*** Opening of Information supplied ***

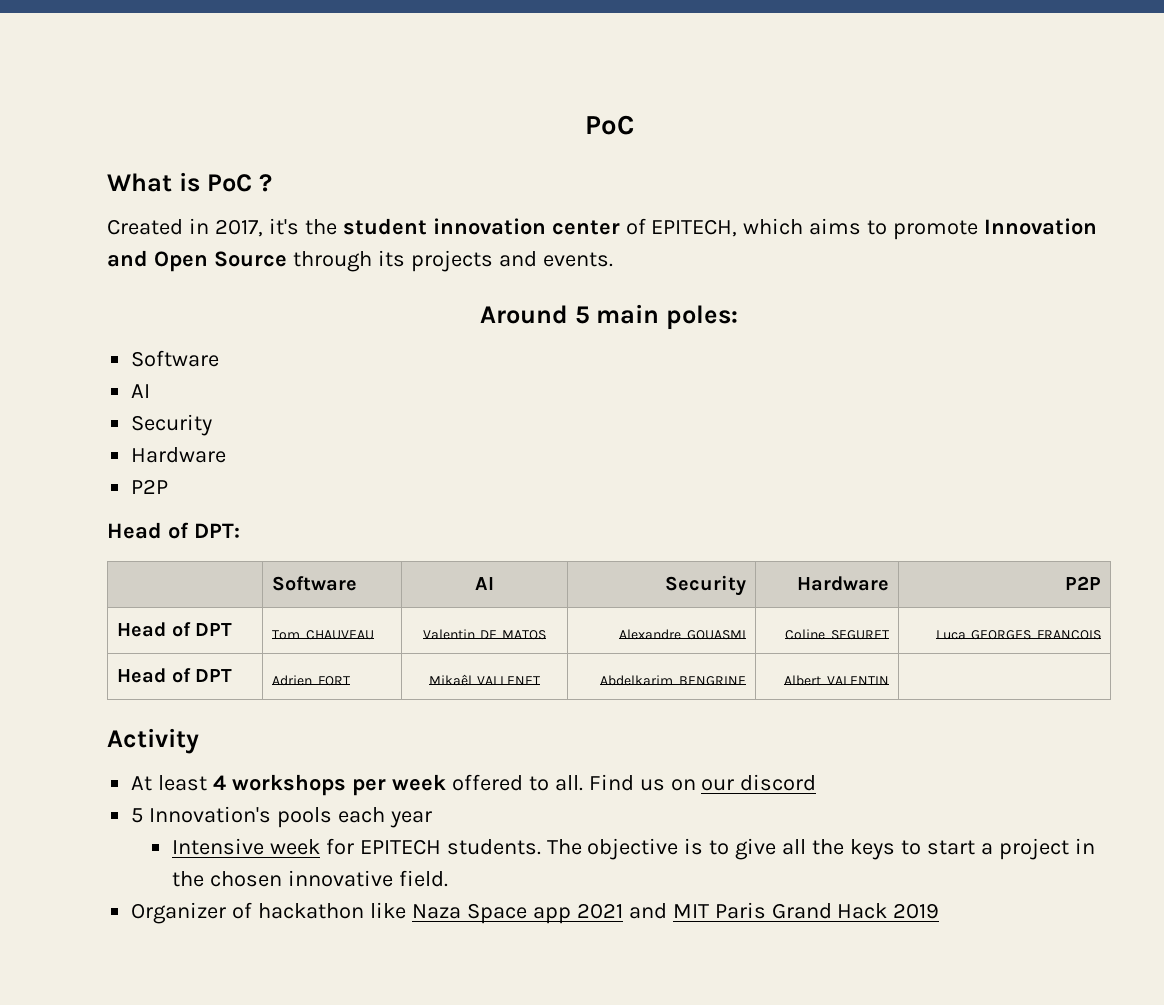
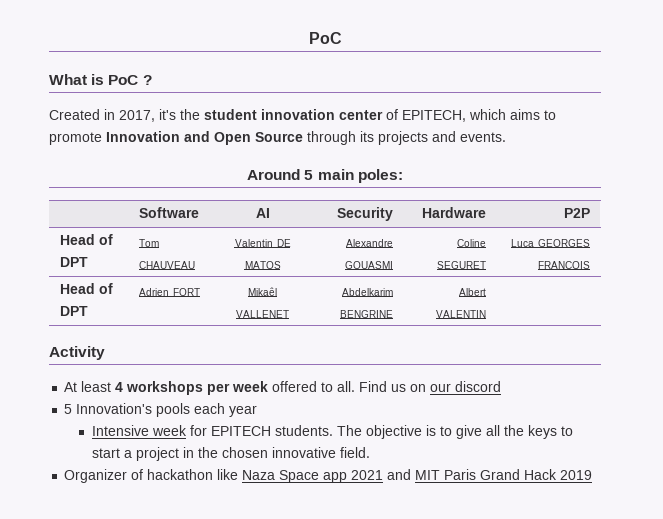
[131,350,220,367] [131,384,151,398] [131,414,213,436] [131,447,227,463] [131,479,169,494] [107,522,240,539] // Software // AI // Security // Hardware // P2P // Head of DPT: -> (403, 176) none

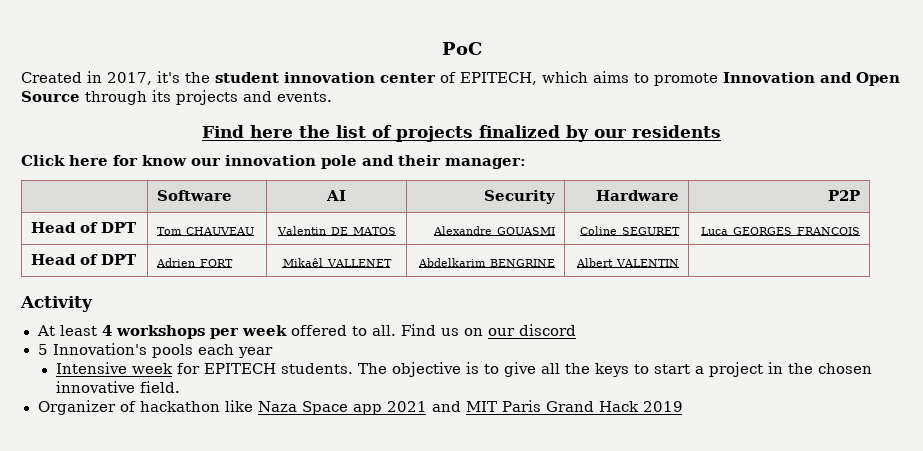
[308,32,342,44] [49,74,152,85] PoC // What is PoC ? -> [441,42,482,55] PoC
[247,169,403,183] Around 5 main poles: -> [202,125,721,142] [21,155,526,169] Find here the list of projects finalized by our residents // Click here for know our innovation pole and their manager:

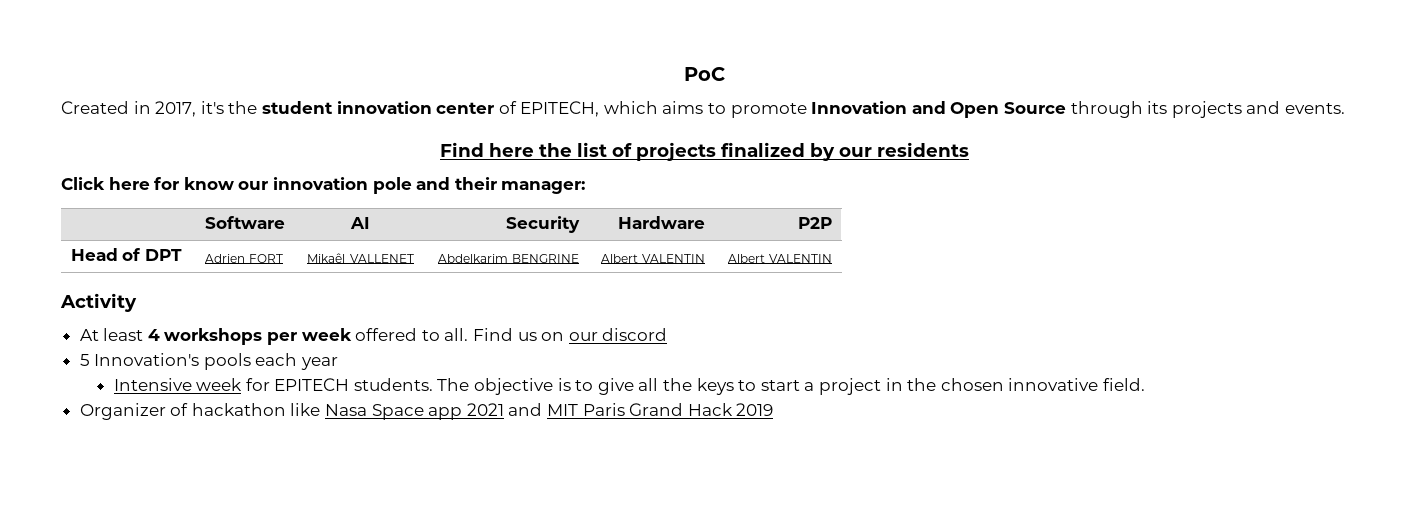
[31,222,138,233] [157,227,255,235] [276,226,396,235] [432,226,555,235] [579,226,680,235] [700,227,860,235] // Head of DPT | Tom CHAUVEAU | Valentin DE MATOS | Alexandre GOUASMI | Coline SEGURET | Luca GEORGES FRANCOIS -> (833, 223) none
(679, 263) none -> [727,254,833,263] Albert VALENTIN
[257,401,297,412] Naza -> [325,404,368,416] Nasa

*** Close of Information supplied ***
*** Opening of Information supplied ***

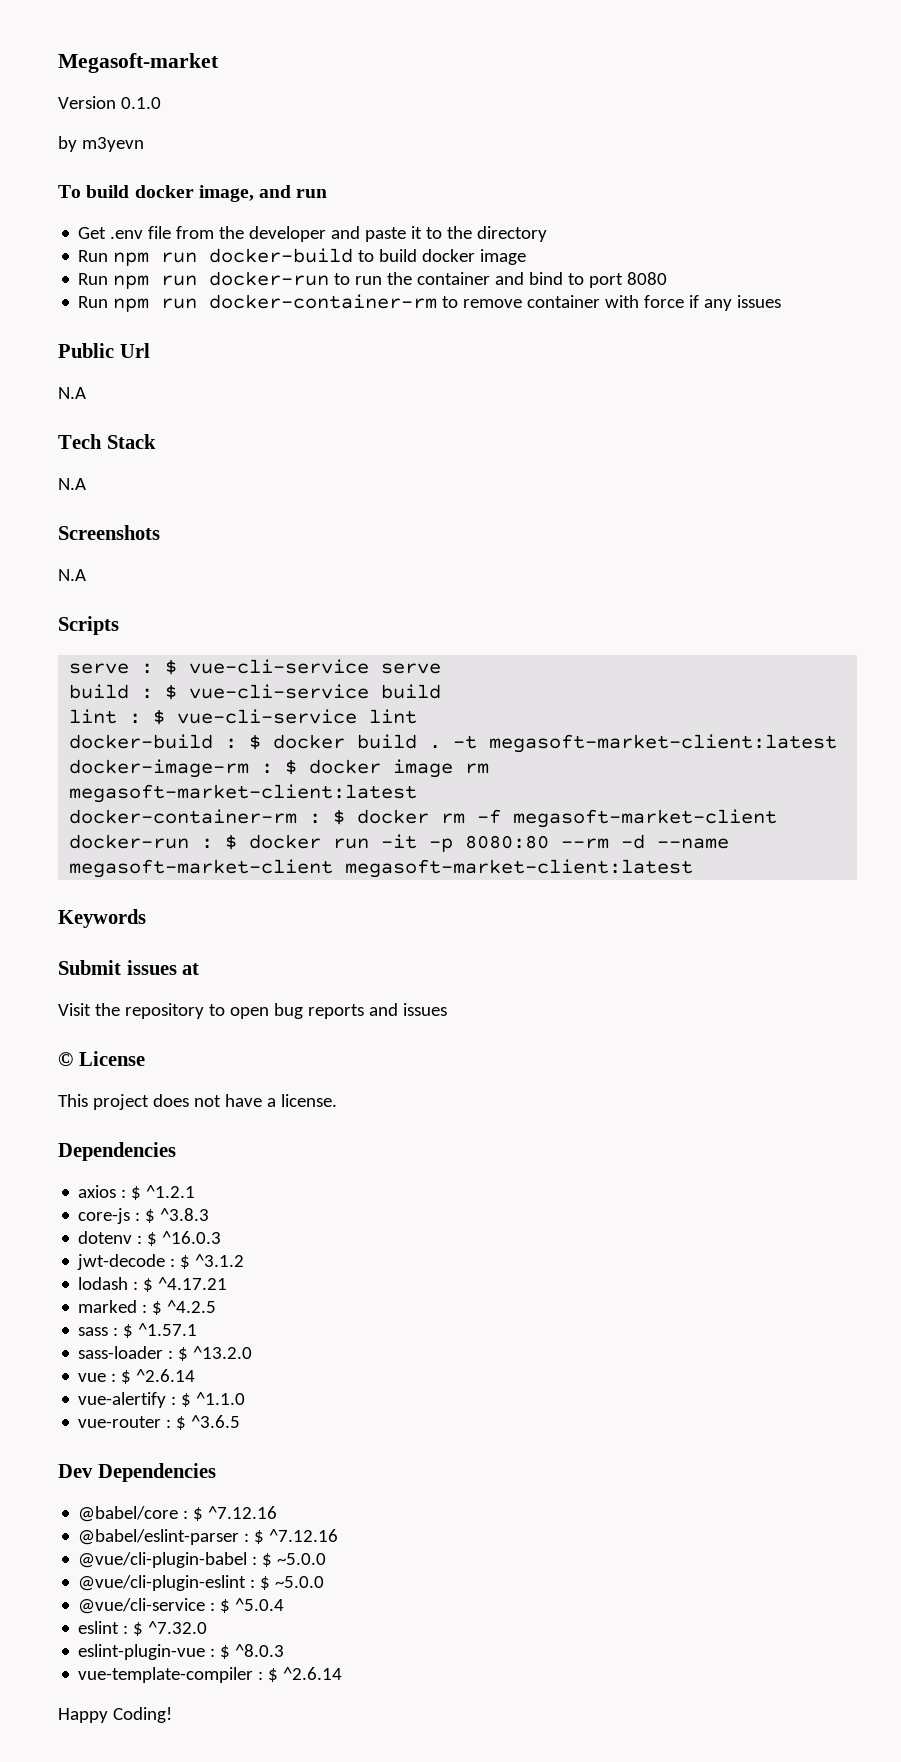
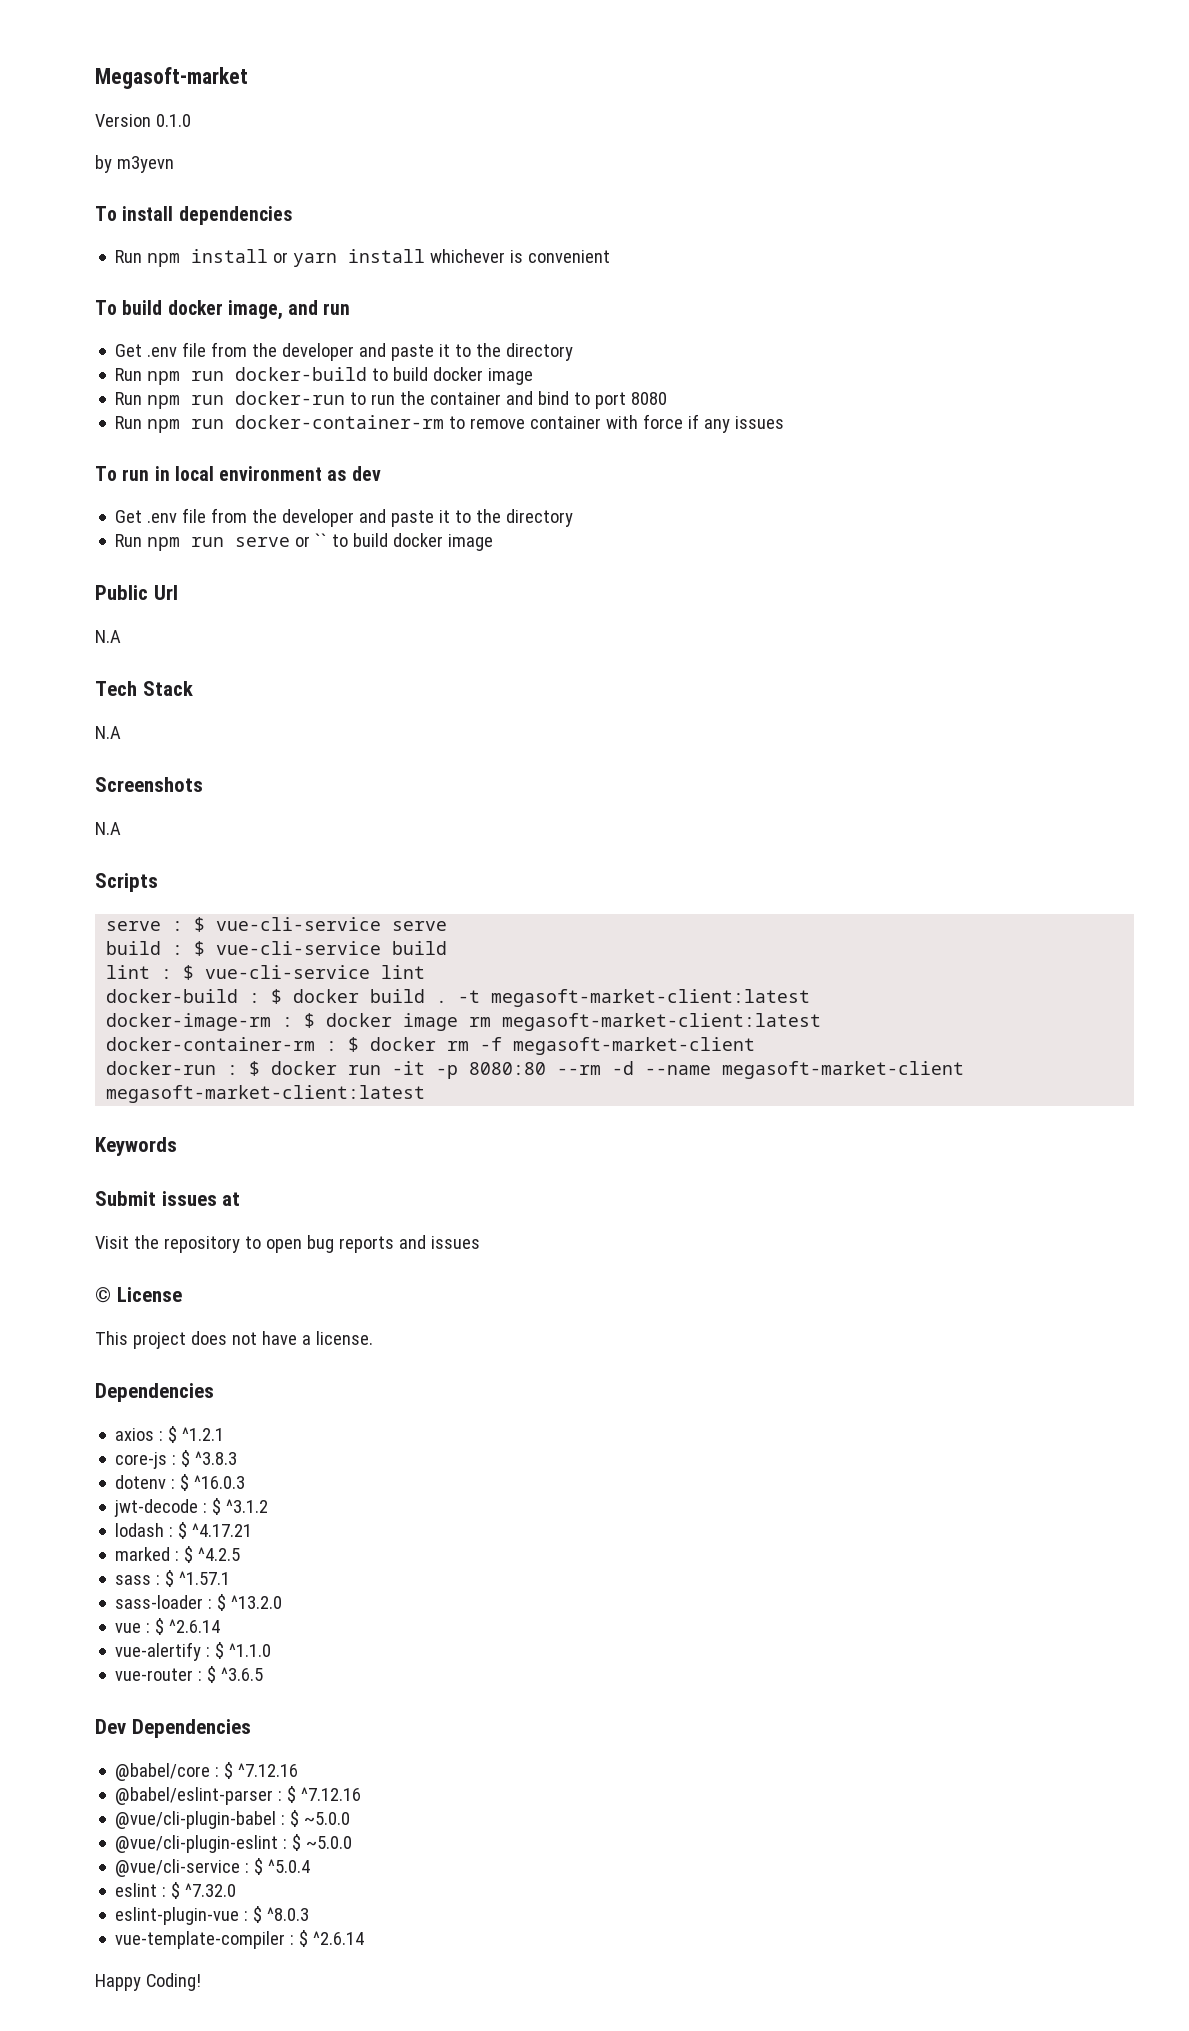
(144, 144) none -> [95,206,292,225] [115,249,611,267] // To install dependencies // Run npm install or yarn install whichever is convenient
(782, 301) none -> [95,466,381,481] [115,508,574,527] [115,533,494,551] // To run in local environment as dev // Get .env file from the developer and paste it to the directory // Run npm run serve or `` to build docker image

*** Close of Information supplied ***
*** Opening of Information supplied ***

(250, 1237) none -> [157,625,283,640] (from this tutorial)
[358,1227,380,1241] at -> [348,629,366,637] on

*** Close of Information supplied ***

(Your objective) Among the entries above, find the line with "[308,32,342,44] [49,74,152,85] PoC" and repeat exactly from there through the line with "[257,401,297,412] Naza ->", leaving out the pictures.

(Result below)
[308,32,342,44] [49,74,152,85] PoC // What is PoC ? -> [441,42,482,55] PoC
[247,169,403,183] Around 5 main poles: -> [202,125,721,142] [21,155,526,169] Find here the list of projects finalized by our residents // Click here for know our innovation pole and their manager:

[31,222,138,233] [157,227,255,235] [276,226,396,235] [432,226,555,235] [579,226,680,235] [700,227,860,235] // Head of DPT | Tom CHAUVEAU | Valentin DE MATOS | Alexandre GOUASMI | Coline SEGURET | Luca GEORGES FRANCOIS -> (833, 223) none
(679, 263) none -> [727,254,833,263] Albert VALENTIN
[257,401,297,412] Naza -> [325,404,368,416] Nasa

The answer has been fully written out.